Want to know what the best picture contenders for the Oscars might be in a couple of years? Well, take a look at something called the Black List — the 2014 version is just out.
The Black List is a roster of the best unproduced screenplays in Hollywood. Having read countless bad screenplays as a junior film executive, founder Franklin Leonard e-mailed his industry friends and asked them to send him the 10 best screenplays they had read that year.
Ninety people responded, so Leonard tallied up the votes and sent the compiled list back to those who had voted. And just like that, The Black List was born.
For the last 10 years, Franklin Leonard has aggregated the list, which has championed success stories like "Juno," "American Hustle," and "Argo," while becoming one of Hollywood's top resources for finding unfinanced screenplays. Many Black List films have gone on to win Oscars for best picture.
The idea for the list came to Leonard when he was a junior development executive at the production company of Leonardo Di Caprio. Franklin was tasked with finding quality scripts for the actor, and he couldn’t seem to find a single one.
Hollywood loves to figure out ways to game the system and it's certainly a popular sport among agents and managers. How do you make sure no one games the system to promote their scripts?
Here's what I can say, I've never been offered a bribe and I've been gratified by that. There is certainly money to be made by having the client on the list, or having a script on the list, so you would think that at least somebody, at least one person, would call me and say, "Hey, listen, I need a favor, or hey listen, there's $50,000 in a dropbox somewhere. Never happened.
The assumption is that there is a creative meritocracy among screenplays in Hollywood, that the cream will rise to the top. The list clearly suggests that isn't the case. Does getting a script on the list, in your mind, create a better opportunity for that film to get produced?
If you've written a great script, eventually it will probably fall into the right hands, but that eventually could be literally decades. I hope that what the Black List does is create a far more efficient marketplace for that material. There's a distinction for me between causation and correlation, and I think that the correlation between scripts that are on the list and their success every year means there's more attention to the scripts that are on the list and we've created a virtuous cycle, where we have a catalyzing effect, but we're certainly not getting the movies made. We wanted to create something where the gap between being a working writer and being an aspiring writer was simply being a good writer.
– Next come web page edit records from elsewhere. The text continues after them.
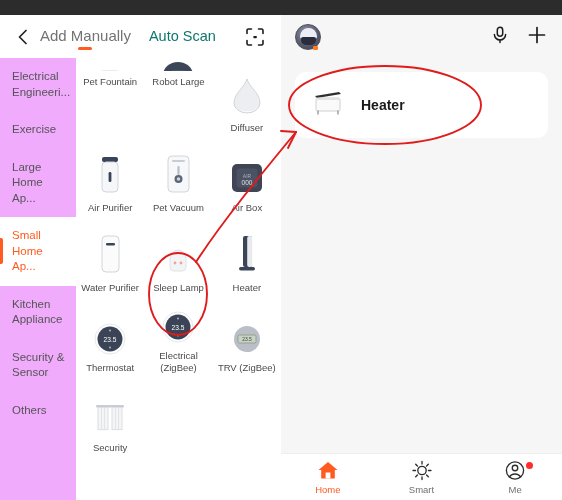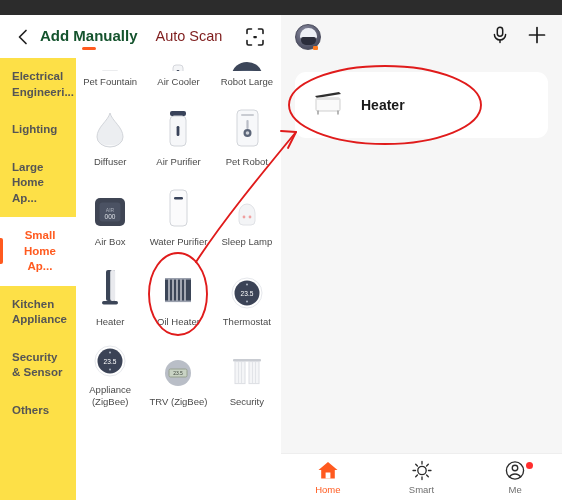"Add Manually" .tab.active { color: #14532d -> #737373; font-weight: bold -> normal }
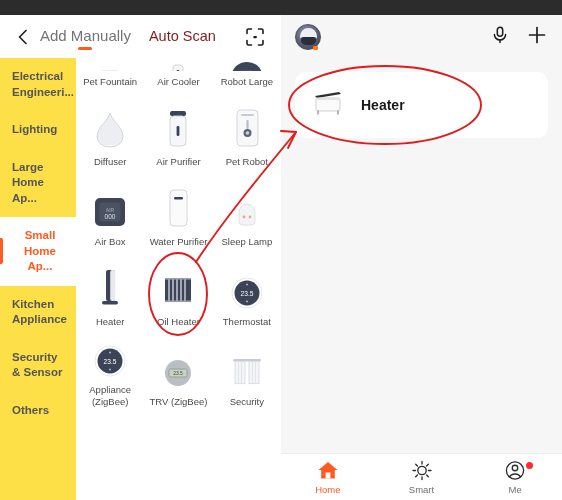"Auto Scan" .tab { color: #7f1d1d -> #0f766e }
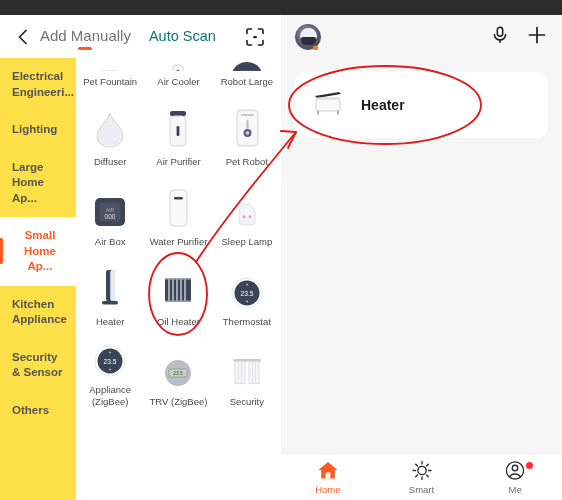"Electrical Engineeri..." .sidebar { background: #fde047 -> #f0abfc; font-weight: bold -> none }
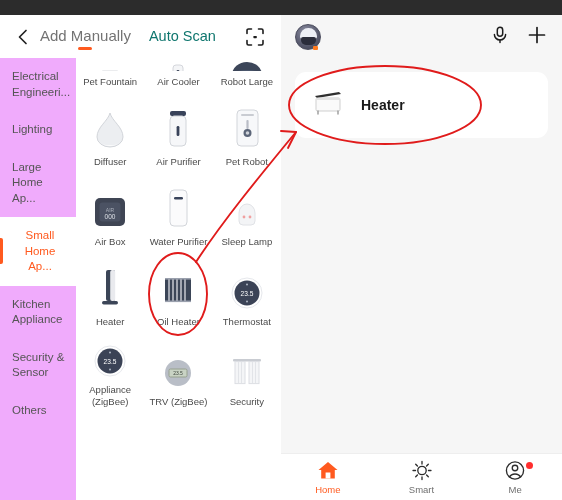"Air Cooler" div.gcell { html: <div> <div> <svg> <rect></rect> <rect></rect> </svg> </div> <div>Air Cooler</div> </div> -> none }
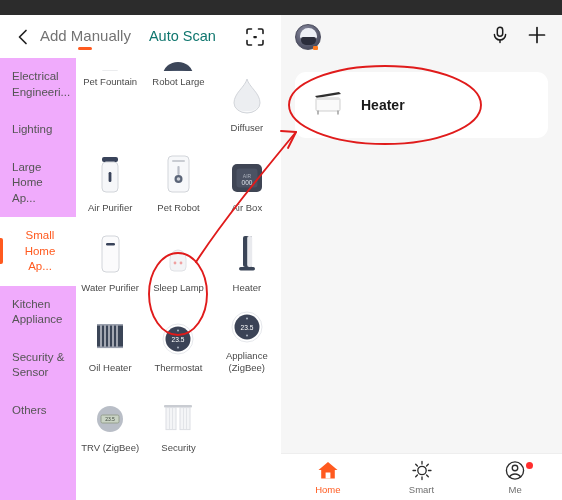"Lighting" span { text: Lighting -> Exercise }
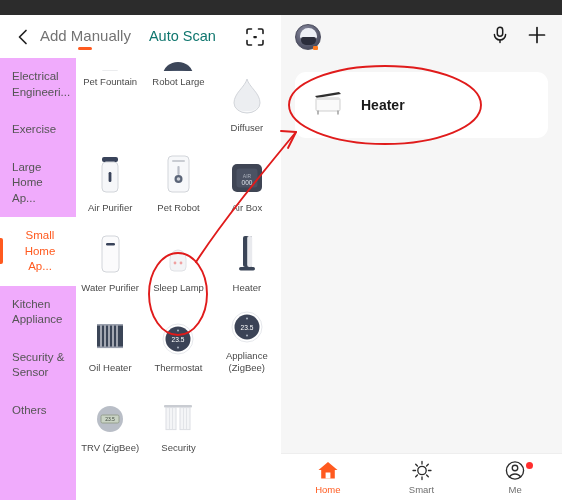"Pet Robot" div.lbl { text: Robot -> Vacuum }
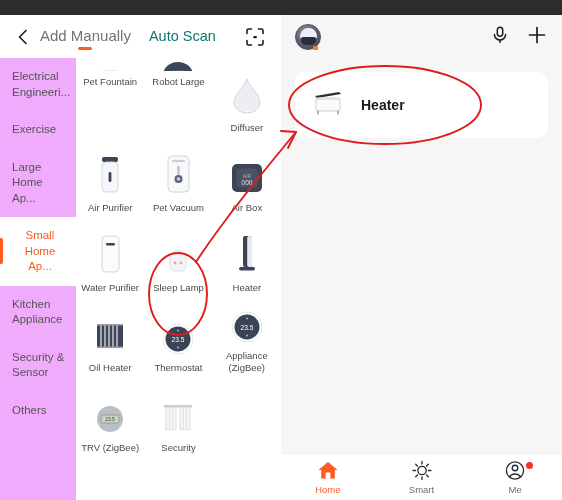"Small Home Ap..." .cat.active { text-align: center -> none }
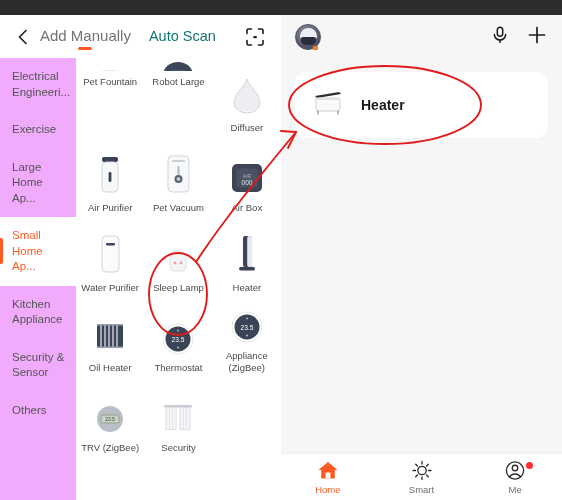"Appliance (ZigBee)" div.lbl { text: Appliance -> Electrical }
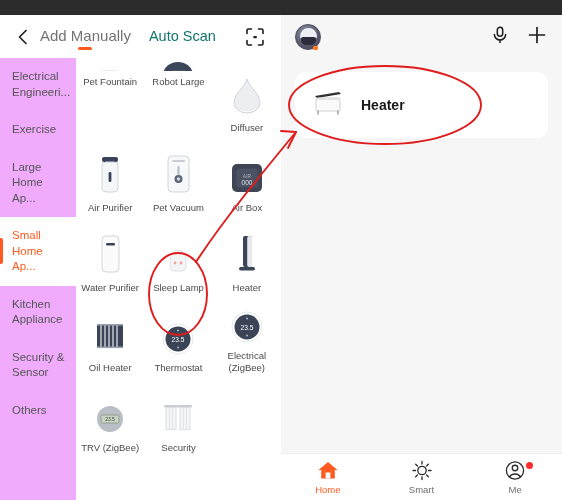"Oil Heater" div.gcell { html: <div> <div> <svg> <rect></rect> <g> <path></path> <path></path> <path></path> <path></path> <path></path> </g> <rect></rect> <rect></rect> </svg> </div> <div>Oil Heater</div> </div> -> none }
The intention and the approach of the Black List has remained pretty consistent over the years, you poll what would be known as creative executives, generally, about what they think are the best unproduced screenplays. How has it evolved over those 10 years and how would you say it has changed the most materially?
The annual list remains very much the same as it was when it began. Beyond that, though, I think we've built a large number of things underneath that with the goal of being a tide that raises all boats in the industry, and most especially the boats of writers and ... the boats of good writers. Among those things is our website, which functions as a searchable database of any screenplay that anybody could want to make. We also invite writers from all over the world to upload their scripts to our site, have them evaluated and if they're good, we tell the entire industry. There are a number of initiatives focused on film and focused, in our case, on screenwriters.
There are people who have done what you have done before, in terms of script evaluation services, and they prey on people who don't have a molecule of talent. Will you tell people who clearly have no writing talent whatsoever to not quit their day jobs?
Absolutely. What I will say is two things, the first is that when we first launched the website there was a sort of an outcry that was sort of in the online screenwriting community saying we were rating scripts too highly because we wanted people to continue giving us money. There was a larger outcry, which was that our readers didn't know what they were talking about because they never gave any high scores. Obviously both things can't be true, and the fact of the matter is that no, our readers are incredibly tough, we give very, very high scores, fewer than three percent of the scripts that are submitted to us get a rating of eight or better, which actually merits them getting recommended to industry professionals. We're very transparent about the fact that you at any time as a member of our site, you can go online and see how many people have looked at your script page, how many people have downloaded your script. I've said hundreds of times and I'll say it again, if we're not getting traction for your script on the website, please stop giving us your money.